— А-а, — сообразил наконец Ахрем, — Купить что-нибудь хотите?
— Вот именно.
Ахрем, кряхтя, приподнялся, сел, свесил ноги в подшитых войлоком, залатанных старых валенках.
— К Анюте моей разве что сходи, — сказал Ахрем, почесав затылок. — Певень у нее есть, говорит, продала бы. И масло тоже. А яйца… У меня можете брать, хвала богу, куры нанесли…
Анюта-»бригадириха», как все ее звали в Великом Лесе (Гришка Сапун, муж, бригадирил в колхозе), младшая дочь Ахрема, жила — это Вера Семеновна знала — по ту сторону гати, в деревне, у дороги на выгон.
Истопив печь и позавтракав, Вера Семеновна взяла у деда Ахрема лукошко, пошла к Анюте. Но до хаты ее не дошла — на гати повстречала саму Анюту. Спешила очень куда-то, аж бежала. И была взволнована, из-под белой ситцевой косынки выбились пряди русых волос, они закрывали глаза, щеки, но Анюта, видно, этого не замечала.
— Вы куда спешите? — задержала Анюту, когда они поравнялись, Вера Семеновна.
— К батьке, — тяжело дыша, ответила Анюта. — Ето же… война началась… Бегу вот сказать…
— Война? — переспросила Вера Семеновна, не поверив.
— Ага, немец, говорят, напал…
— Кто говорит?
— Все говорят.
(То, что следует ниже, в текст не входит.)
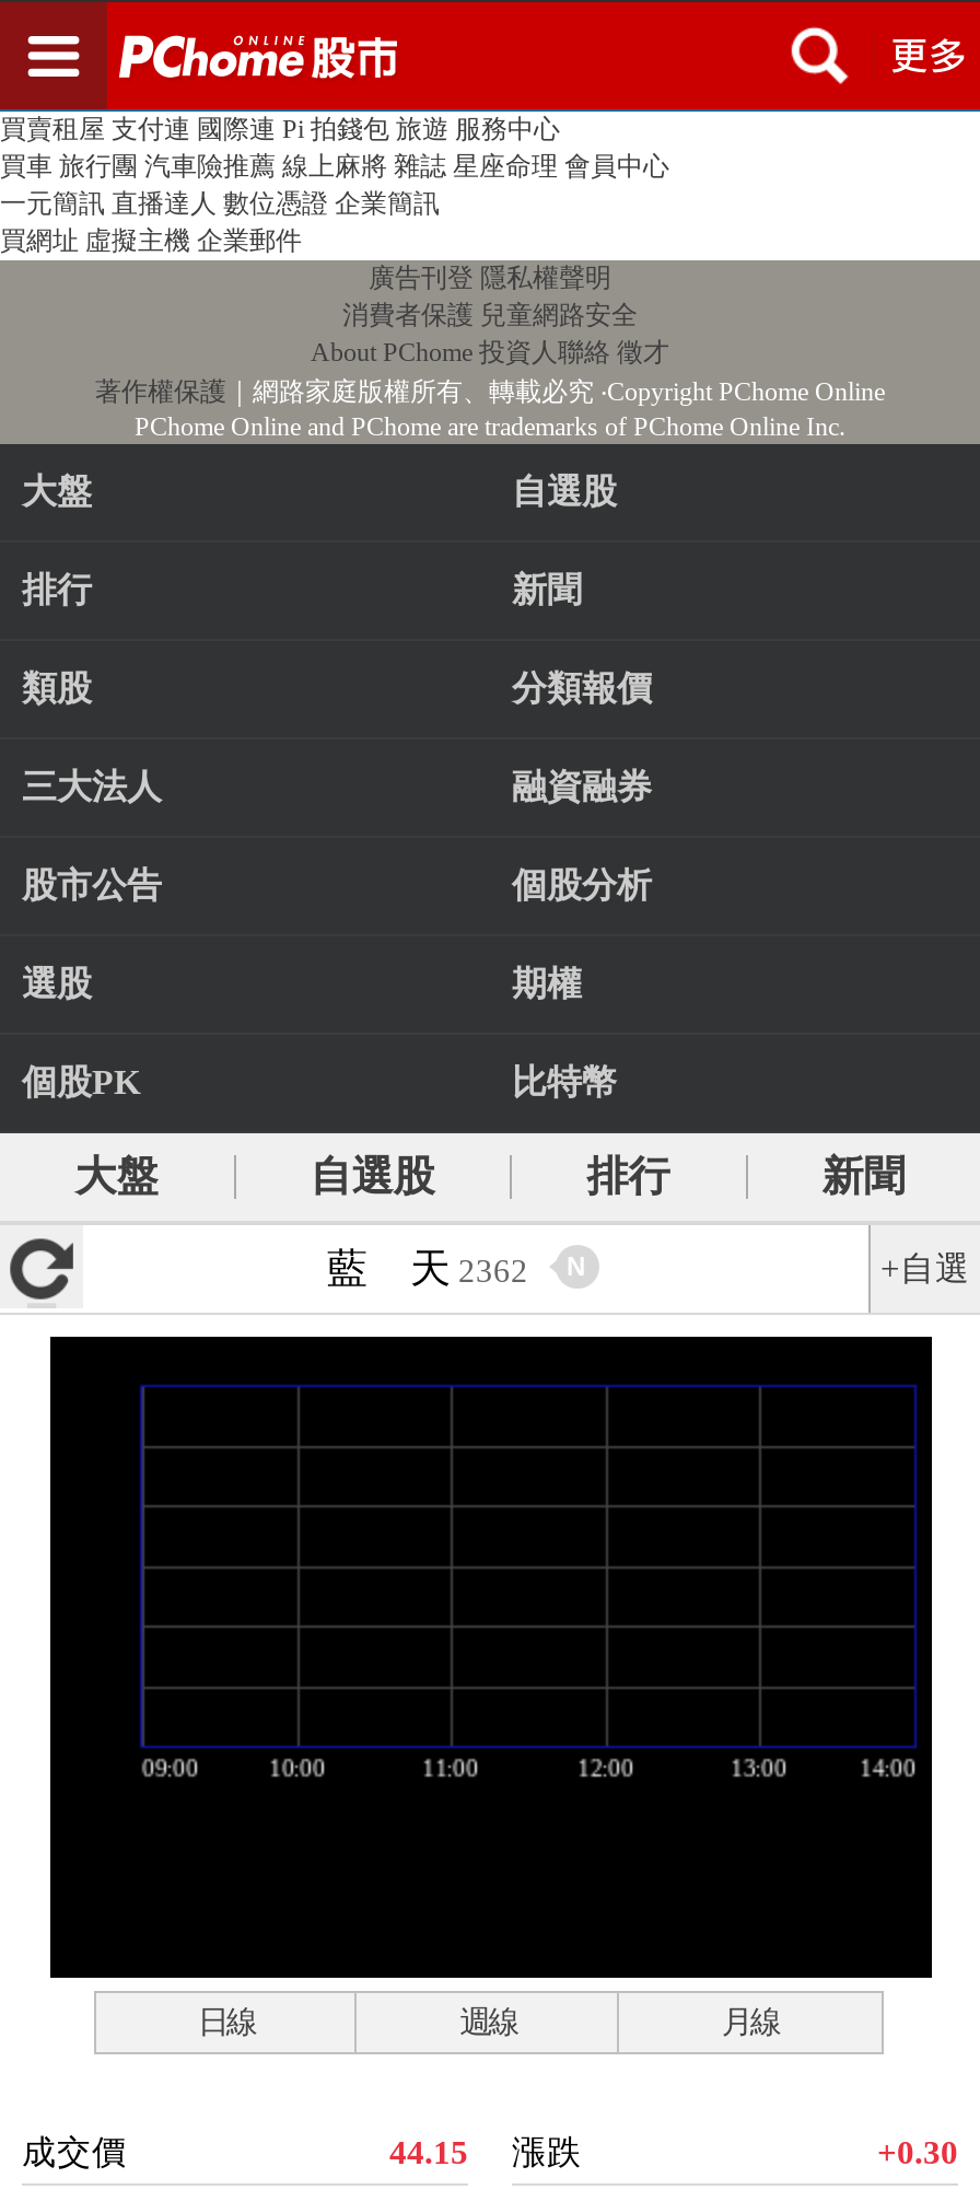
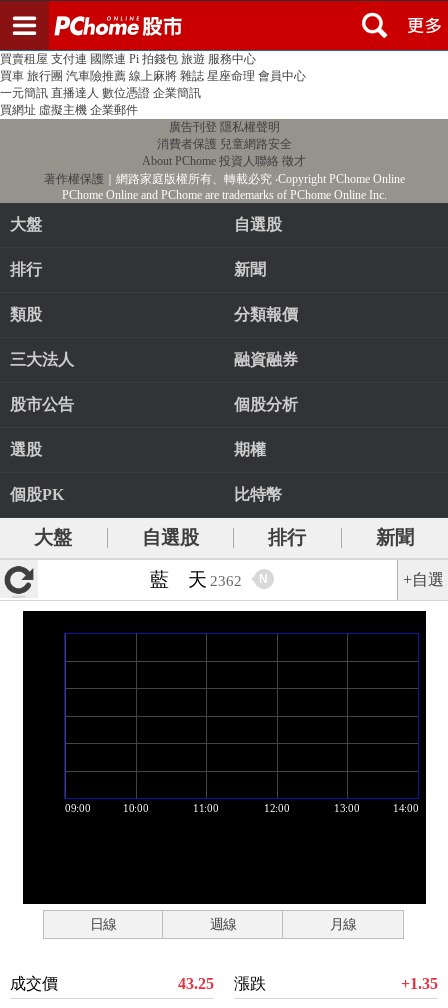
[389,2133,582,2170] 44.15 漲跌 -> [178,975,266,992] 43.25 漲跌
[877,2133,958,2170] +0.30 -> [401,975,438,992] +1.35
Гришка мой у канцылярии в колхозе был, там и слышал. А вы куды ето с кошиком?
— К вам шла.
— Ко мне? — удивилась, даже плечами передернула Анюта. — Чего ето вы ко мне?
— Ахрем Потапович говорит, купить у вас кое-чего можно. Из съестного.
— Ага, а чего купить?
— Ну, что есть на продажу…
— Г-гы, да лишнего вроде бы ничего нет, — улыбнулась Анюта. — Разве что… певень. Масло… И то не потому, что девать некуда, а гроши нужны. Идемте, я ворочусь…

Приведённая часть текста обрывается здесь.